--- Record extracts ---
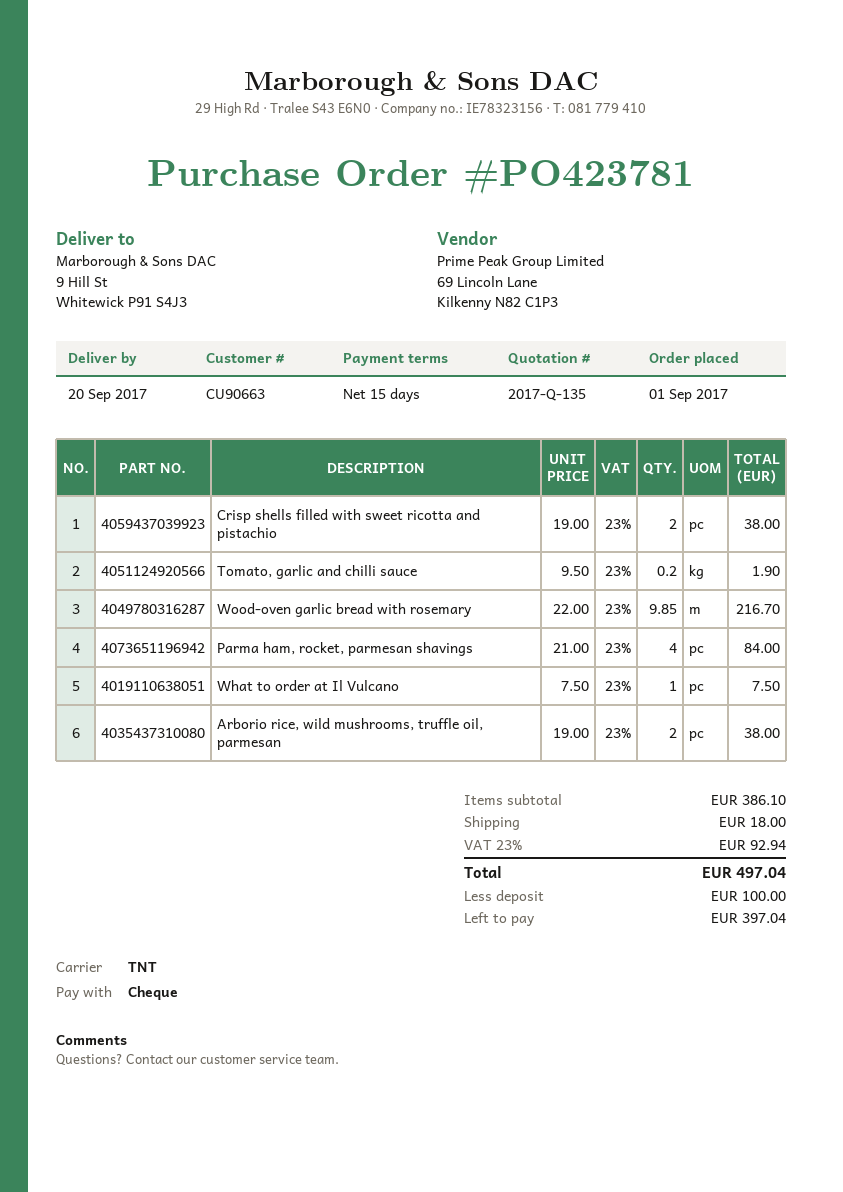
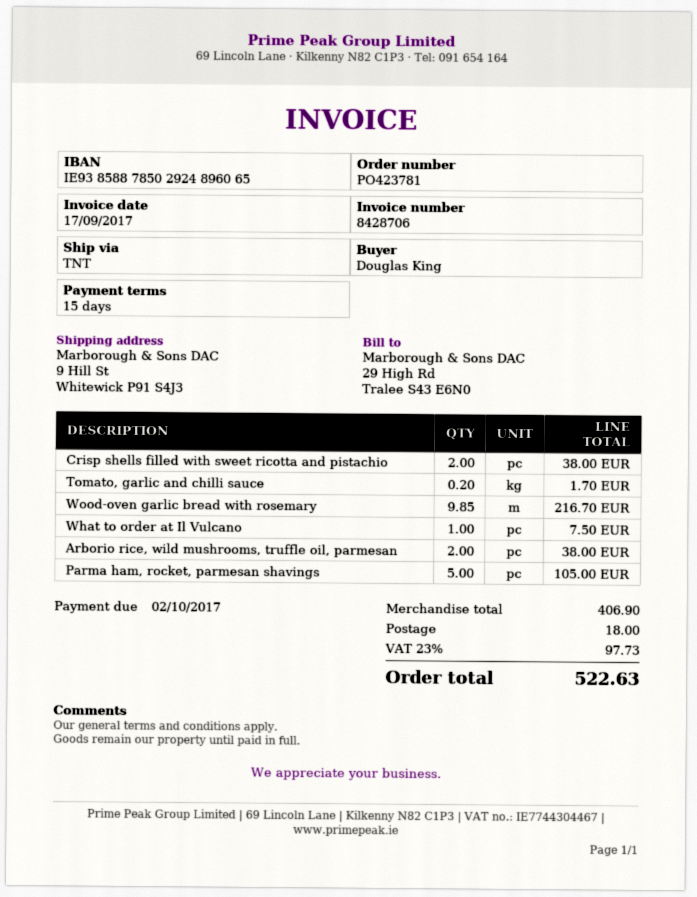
Tomato, garlic and chilli sauce: 0.2 for 1.90 -> 0.2 for 1.70
Parma ham, rocket, parmesan shavings: 4 for 84.00 -> 5 for 105.00
subtotal: 386.10 -> 406.90
tax: 23% = 92.94 -> 23% = 97.73
total: 497.04 -> 522.63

--- Work to be completed ---
Give back the line containing "subtotal: 386.10 -> 406.90" and all the lines after it through the end of the records, unchanged.

--- Worked solution ---
subtotal: 386.10 -> 406.90
tax: 23% = 92.94 -> 23% = 97.73
total: 497.04 -> 522.63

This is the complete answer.